After a few introductory and humorous comments, Bollinger began his real message: “Because a graduation signifies such an important moment of achievement and transition in life, it leaves a deep impression on our minds. We also tend to remember vividly the events that were occurring in the world at the time. It is common to hear people say, ‘I graduated when such and such happened.’ Sometimes, what is recounted is fairly momentous; usually, less so. For those of us here today, I doubt that we will ever have trouble remembering what is happening in the world now, or the seriousness of the events coalescing in 2017.
“Just how significant a turning point in world history this will be remains to be seen. But there appears little reason to doubt that this nation and much of the broader world is at an historic juncture. Some see ominous horizons, while others see reason for hope.
“We read and hear daily (here and abroad) about the rise of populist movements, all rooted in nationalist impulses resistant to the continuation of globalization and multilateralism in its many forms—economic (e.g., trade pacts and treaties), political (e.g., the European Union), communications (e.g., the Internet), movements of people (e.g., refugees), and so on. Often this results in the embrace of authoritarian political figures. For many, this represents a foreboding reality. For others, it carries the promise of bringing discipline to growing disorder and awakening stagnant political and social systems desperately in need of fresh ways of thinking.
“I believe passionately that we need new and better ways to address the myriad challenges facing our country and the world, but, for what it’s worth, I share the first perspective—viewing these developments with profound concern.”1
If you’ve been reading this blog, you’ll know that I share his concern. Bollinger mentioned several difficult issues facing the world, but also identified what he called “the emergence of, and stoking of, a state of anger and fear surrounding them.” He then touched upon what I see as a central concern: “Now, I know it is too much to expect of political discourse that it mimic the measured, self-questioning, rational, footnoting standards of the academy; but there is a difference between robust political debate and political debate infected with fear or panic. The latter introduces a state of mind that is visceral and irrational. In the realm of fear, we move beyond the reach of reason and a sense of proportionality. When we fear, we lose the capacity to listen and can become insensitive and mean.” If anything characterizes the political campaign of Donald Trump, it is those two words. And his insensitivity and meanness have only increased with his ascension to the highest office in the land.
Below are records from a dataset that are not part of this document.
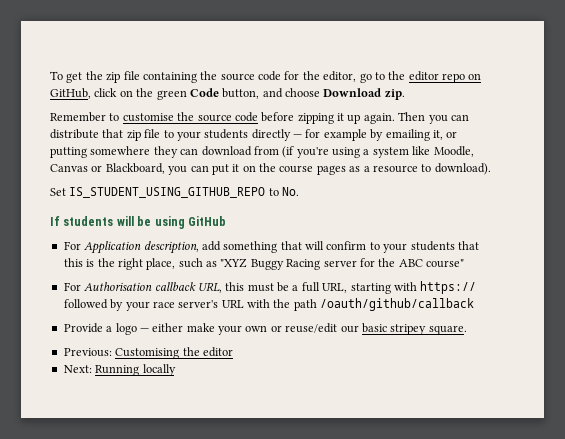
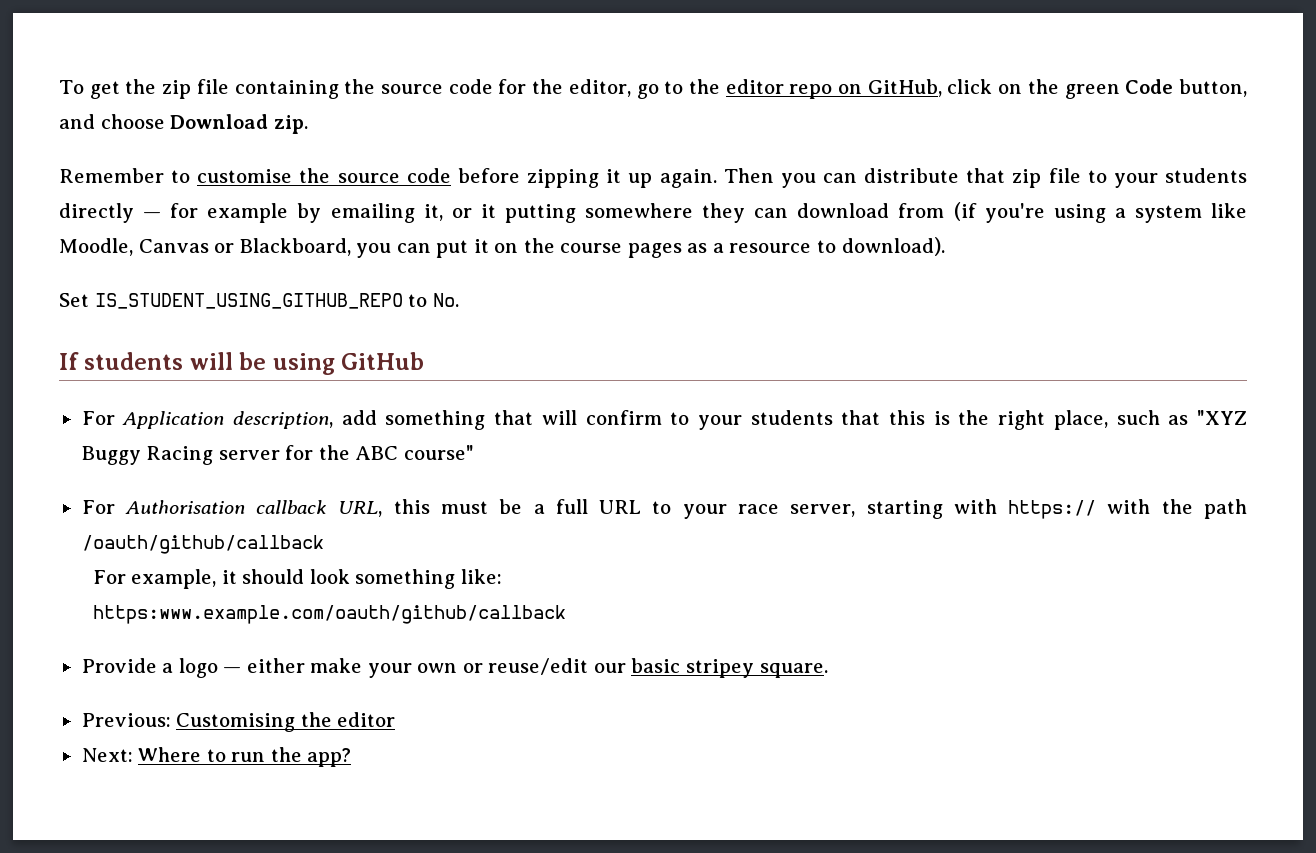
- Then you can distribute that zip file to your students directly — for example by emailing it, or putting somewhere they can download from (if you're using a system like Moodle, Canvas or Blackboard, you can put it on the course pages as a resource to download).
+ Then you can distribute that zip file to your students directly — for example by emailing it, or it putting somewhere they can download from (if you're using a system like Moodle, Canvas or Blackboard, you can put it on the course pages as a resource to download).
- For Authorisation callback URL, this must be a full URL, starting with https:// followed by your race server's URL with the path /oauth/github/callback
+ For Authorisation callback URL, this must be a full URL to your race server, starting with https:// with the path /oauth/github/callback
+ For example, it should look something like:
+ https:www.example.com/oauth/github/callback
- Next: Running locally
+ Next: Where to run the app?

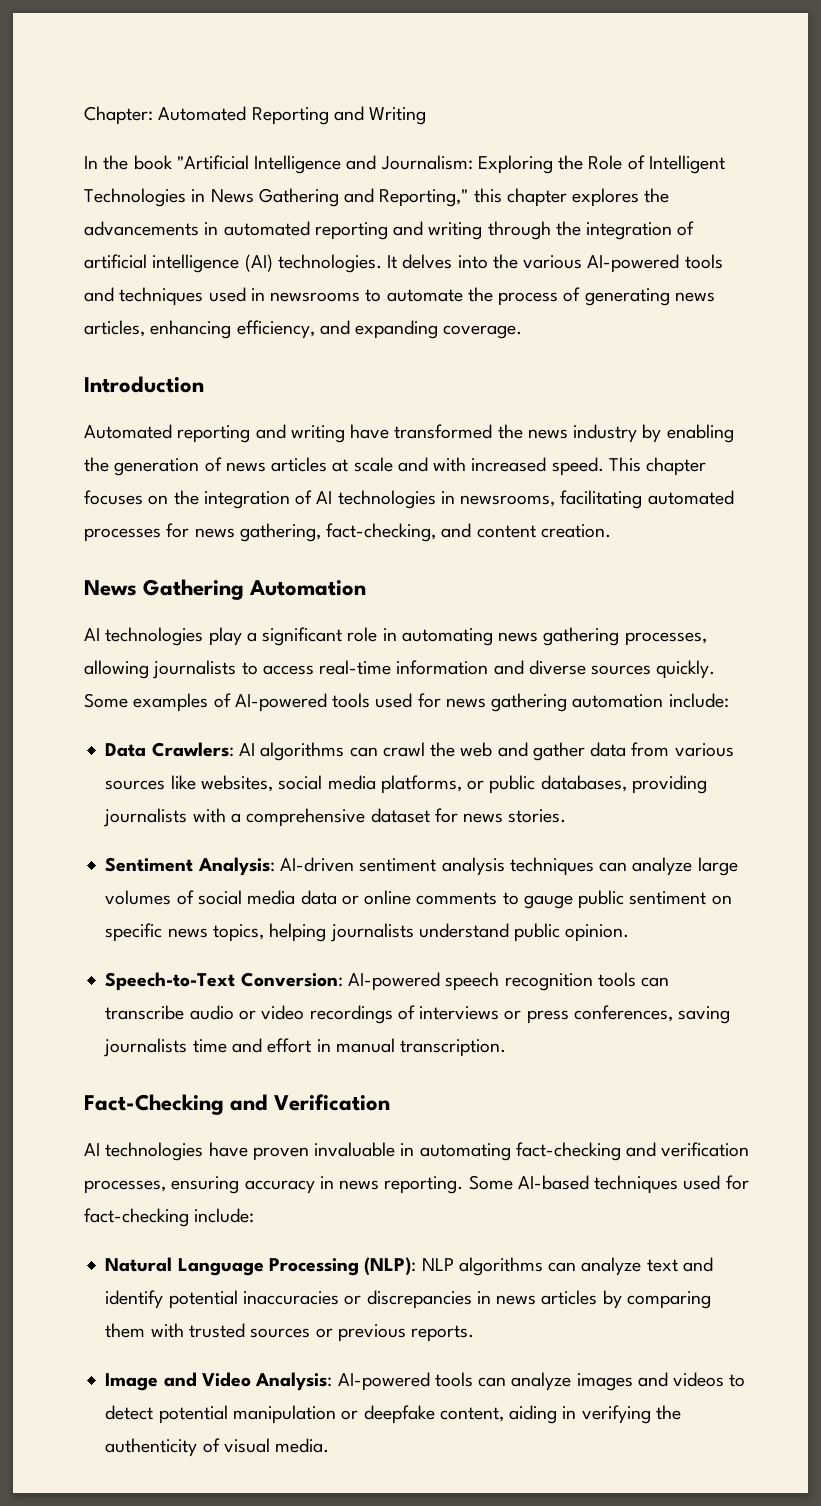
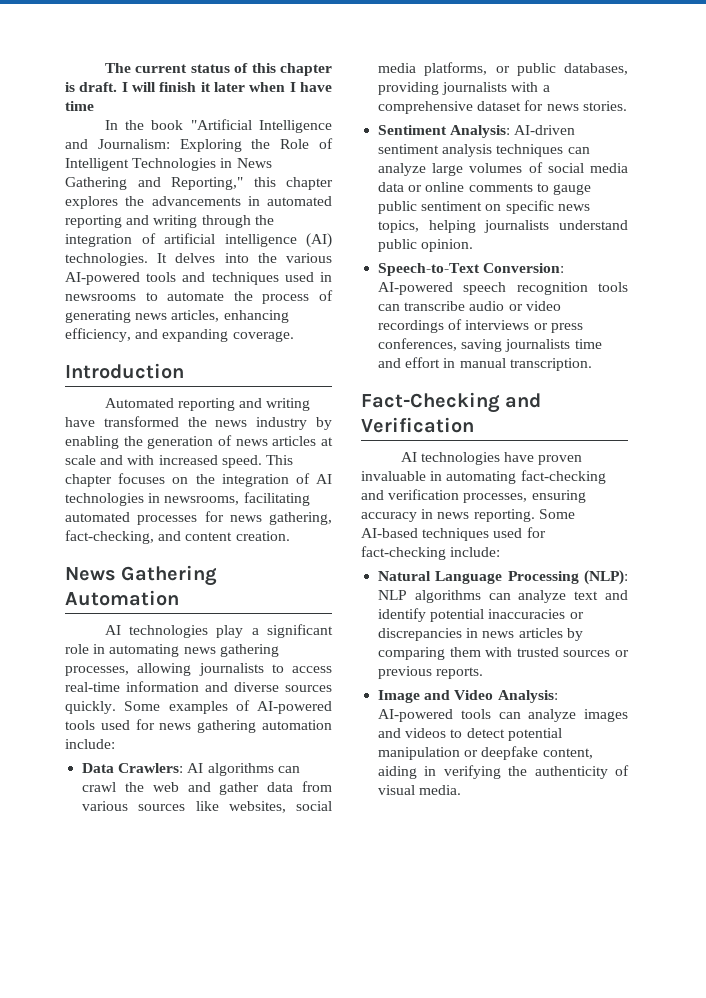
- Chapter: Automated Reporting and Writing
+ The current status of this chapter is draft. I will finish it later when I have time

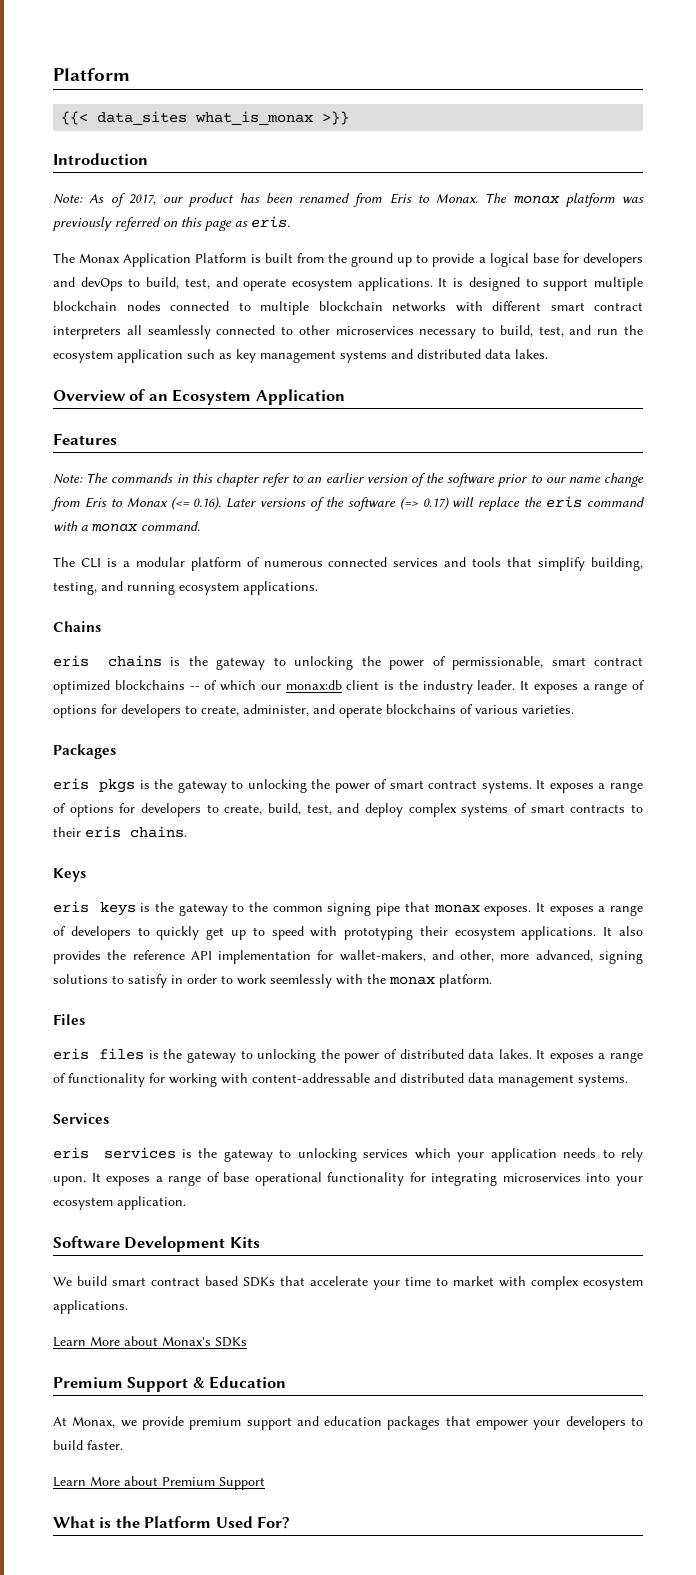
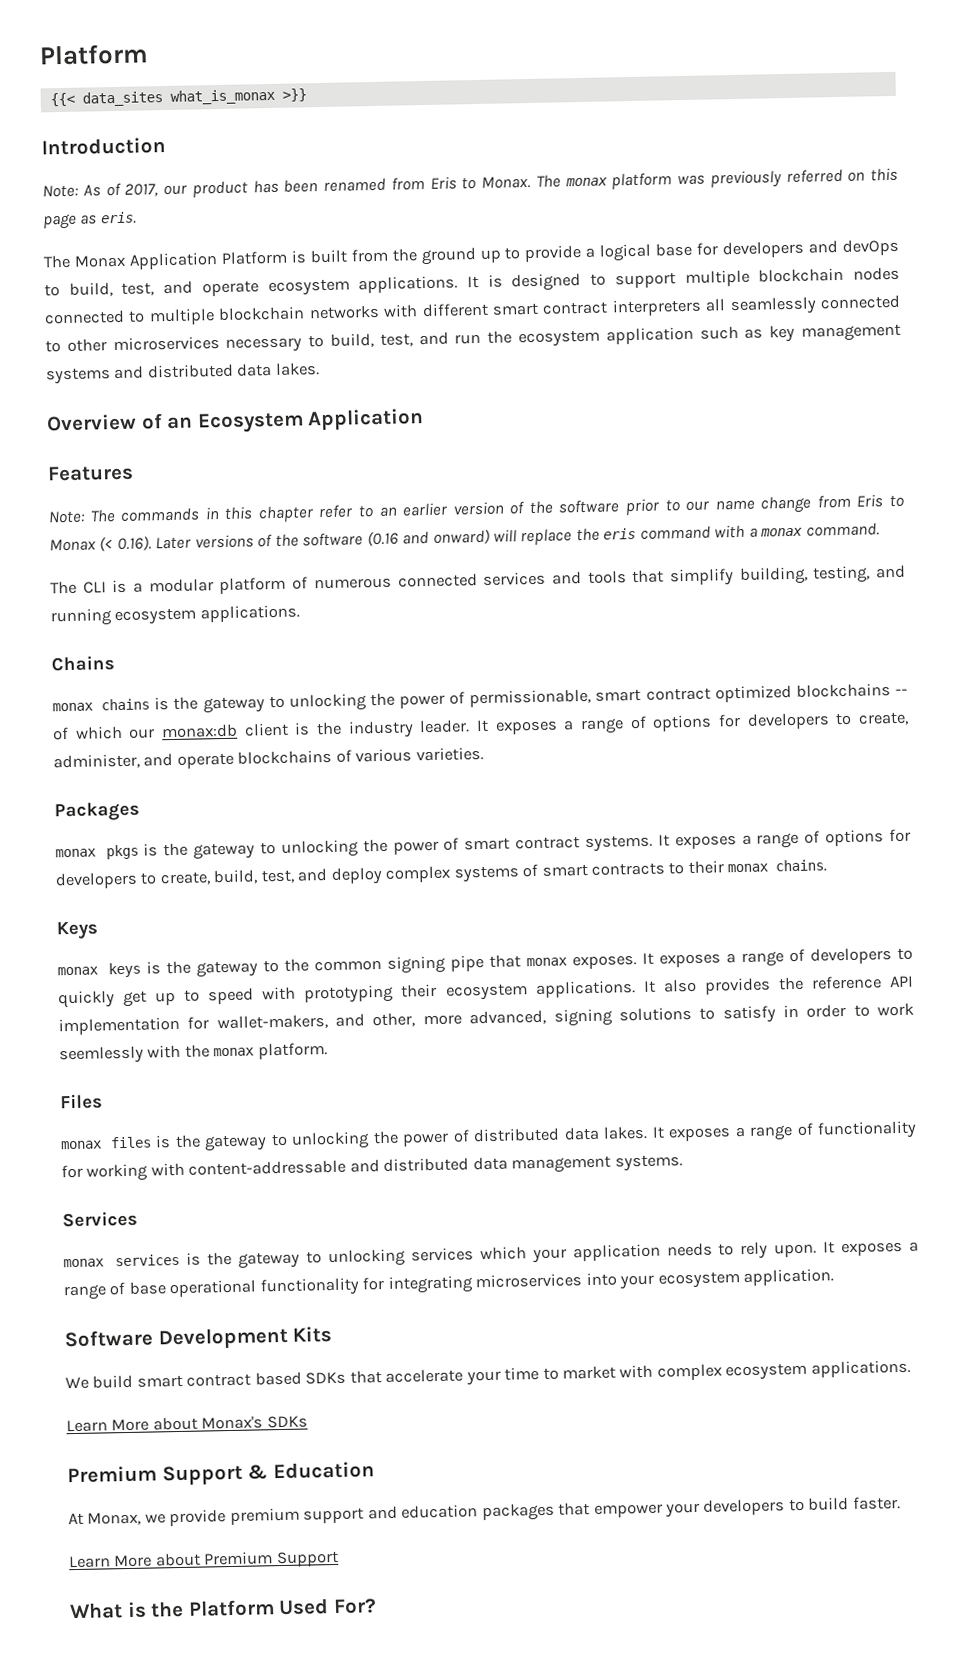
- Note: The commands in this chapter refer to an earlier version of the software prior to our name change from Eris to Monax (<= 0.16). Later versions of the software (=> 0.17) will replace the eris command with a monax command.
+ Note: The commands in this chapter refer to an earlier version of the software prior to our name change from Eris to Monax (< 0.16). Later versions of the software (0.16 and onward) will replace the eris command with a monax command.
- eris chains is the gateway to unlocking the power of permissionable, smart contract optimized blockchains -- of which our monax:db client is the industry leader.
+ monax chains is the gateway to unlocking the power of permissionable, smart contract optimized blockchains -- of which our monax:db client is the industry leader.
- eris pkgs is the gateway to unlocking the power of smart contract systems.
+ monax pkgs is the gateway to unlocking the power of smart contract systems.
- It exposes a range of options for developers to create, build, test, and deploy complex systems of smart contracts to their eris chains.
+ It exposes a range of options for developers to create, build, test, and deploy complex systems of smart contracts to their monax chains.
- eris keys is the gateway to the common signing pipe that monax exposes.
+ monax keys is the gateway to the common signing pipe that monax exposes.
- eris files is the gateway to unlocking the power of distributed data lakes.
+ monax files is the gateway to unlocking the power of distributed data lakes.
- eris services is the gateway to unlocking services which your application needs to rely upon.
+ monax services is the gateway to unlocking services which your application needs to rely upon.

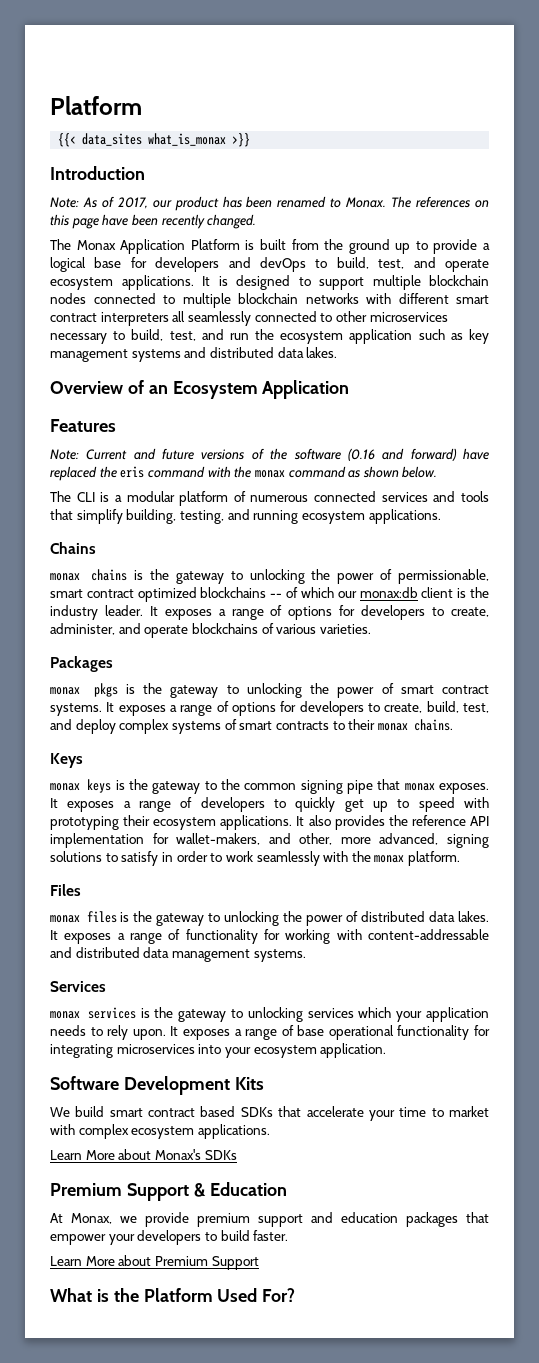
- Note: As of 2017, our product has been renamed from Eris to Monax.
+ Note: As of 2017, our product has been renamed to Monax.
- The monax platform was previously referred on this page as eris.
+ The references on this page have been recently changed.
- Note: The commands in this chapter refer to an earlier version of the software prior to our name change from Eris to Monax (< 0.16). Later versions of the software (0.16 and onward) will replace the eris command with a monax command.
+ Note: Current and future versions of the software (0.16 and forward) have replaced the eris command with the monax command as shown below.
- It also provides the reference API implementation for wallet-makers, and other, more advanced, signing solutions to satisfy in order to work seemlessly with the monax platform.
+ It also provides the reference API implementation for wallet-makers, and other, more advanced, signing solutions to satisfy in order to work seamlessly with the monax platform.

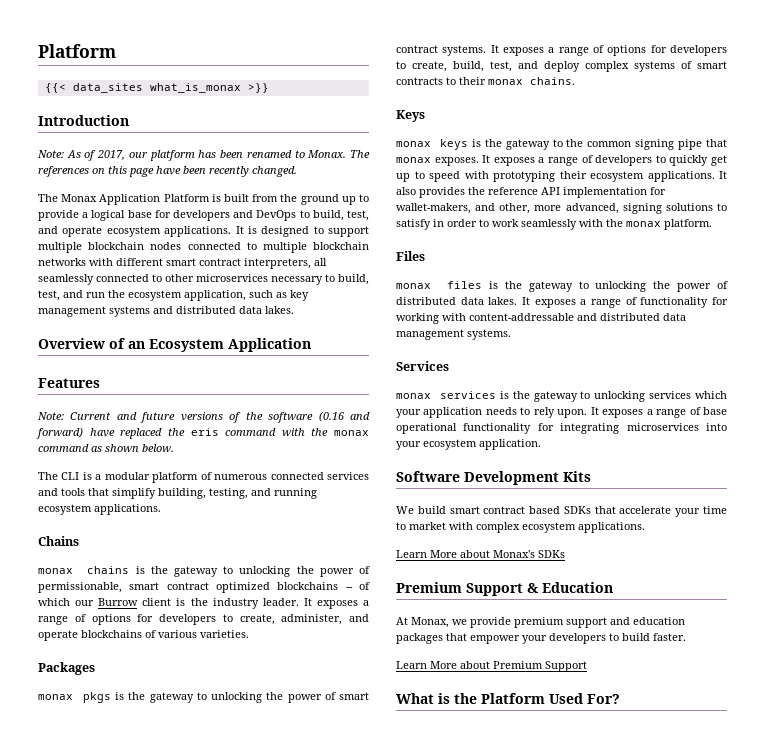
- Note: As of 2017, our product has been renamed to Monax.
+ Note: As of 2017, our platform has been renamed to Monax.
- The Monax Application Platform is built from the ground up to provide a logical base for developers and devOps to build, test, and operate ecosystem applications.
+ The Monax Application Platform is built from the ground up to provide a logical base for developers and DevOps to build, test, and operate ecosystem applications.
- It is designed to support multiple blockchain nodes connected to multiple blockchain networks with different smart contract interpreters all seamlessly connected to other microservices necessary to build, test, and run the ecosystem application such as key management systems and distributed data lakes.
+ It is designed to support multiple blockchain nodes connected to multiple blockchain networks with different smart contract interpreters, all seamlessly connected to other microservices necessary to build, test, and run the ecosystem application, such as key management systems and distributed data lakes.
- monax chains is the gateway to unlocking the power of permissionable, smart contract optimized blockchains -- of which our monax:db client is the industry leader.
+ monax chains is the gateway to unlocking the power of permissionable, smart contract optimized blockchains -- of which our Burrow client is the industry leader.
Bollinger addressed the frightening result of allowing fear to dictate our public discourse: “In the First Amendment jurisprudence established over the past century, we find many expressions of the problematic state of mind of fear. Among the most famous and potent is that of Justice Brandeis in Whitney v. California in 1927, one of the many cases involving aggravated fears of subversive threats from abroad. ‘It is the function of (free) speech,’ he said, ‘to free men from the bondage of irrational fears.’ ‘Men feared witches,’ Brandeis continued, ‘and burned women.’ Today, our ‘witches’ are terrorists and Brandeis’s metaphorical ‘women’ include the refugees (mostly children) and displaced persons, immigrants, and foreigners, whose lives have been thrown into suspension and doubt by policies of exclusion.” Fear, he said, prevents us from engaging the world and dealing productively with its challenges. It often demonizes and punishes the innocent, the suffering.
“Columbia University,” he continued, “by our history, our location, and through our active and ongoing efforts, has embraced the responsibility to be an American university with an international scope—at home not just in a great, global city, but in the world.”
It occurred to me that Mormons, of all people, should share President Bollinger’s concerns. Especially since the Church has taken an official stand on the refugee crisis and is nothing if not an international entity. But too many of us are succumbing to ungrounded fears and partisan rhetoric. And in so doing, we contribute to the suffering of the innocent.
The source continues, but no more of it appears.